Spatiotemporal Meta-Analysis and Risk Assessment of Microplastic Abundance in Indian Freshwater Systems (2015–2025)

Ankita Jaiswal¹, Vaishnavi Chaubey², Surinder Deswal³

^1,2Student, Department of Civil Engineering, National Institute of Technology Kurukshetra, Kurukshetra, India.

³Professor, Department of Civil Engineering, National Institute of Technology Kurukshetra, Kurukshetra, India. 

Abstract

This study presents a systematic meta-analysis of microplastic (MP) abundance across Indian freshwater ecosystems, covering research published between 2015 and 2025. The primary objective was to consolidate fragmented data from rivers, lakes, and sediments to identify national pollution hotspots and determine how urbanization influences plastic loads. Following PRISMA guidelines, data was extracted from Google Scholar and ScienceDirect.
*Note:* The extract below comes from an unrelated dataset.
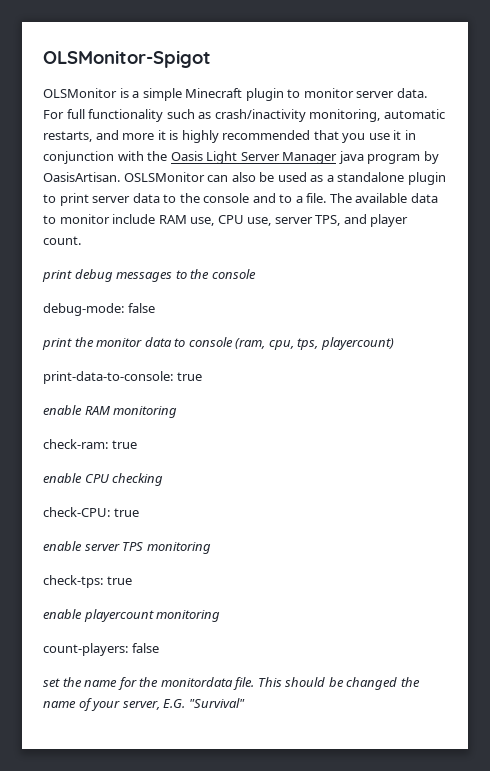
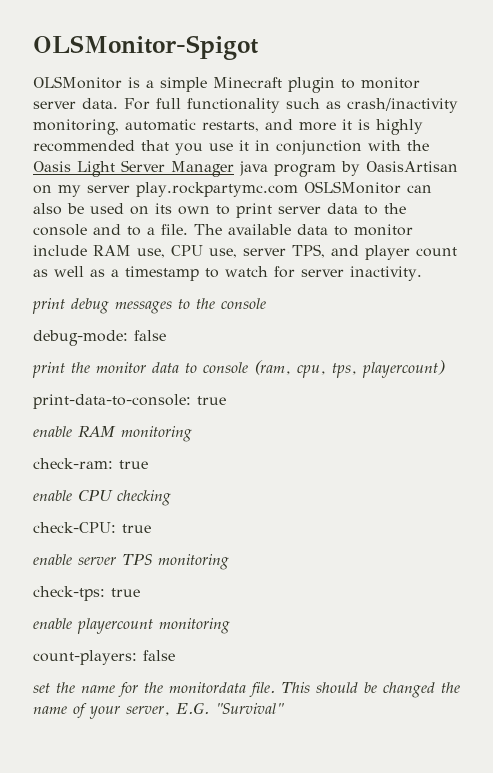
[43,172,120,182] OasisArtisan. -> [366,161,458,172] [33,182,298,197] OasisArtisan on my server play.rockpartymc.com
[310,172,446,185] as a standalone plugin -> [130,203,210,215] on its own
[43,236,81,245] count. -> [416,247,457,257] [33,266,422,281] count as well as a timestamp to watch for server inactivity.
The study focuses on MP concentrations, polymer types (PE, PP, PVC), and particle morphology, utilizing Pearson’s r correlation and the Pollution Load Index (PLI) to standardize and compare contamination levels across different geographical regions and environmental matrices. The findings reveal that MP concentrations in surface waters range from 0.03 to over 28,000 particles/m³. Major river systems traversing industrial and densely populated areas, such as the Ganga, Yamuna, and Adyar, show significantly higher loads than rural or high-altitude sites. A strong positive correlation (r > 0.75) was identified between MP abundance and local population density, with urban stretches exhibiting loads 10 to 50 times higher than upstream locations. Morphologically, fibers are the dominant shape, accounting for 60–90% of the total count in major river basins, implicating untreated domestic sewage as a primary source. Furthermore, while low-density polymers prevail in surface waters, high-density polymers like PVC are prevalent in sediments, posing extreme ecological risks. This research establishes a critical baseline for India’s freshwater plastic crisis, providing the data necessary for future environmental policy and standardized management strategies. The findings directly inform SDG 6 (Clean Water and Sanitation) and SDG 14 (Life Below Water) by highlighting urgent needs for improved wastewater treatment and plastic waste reduction.       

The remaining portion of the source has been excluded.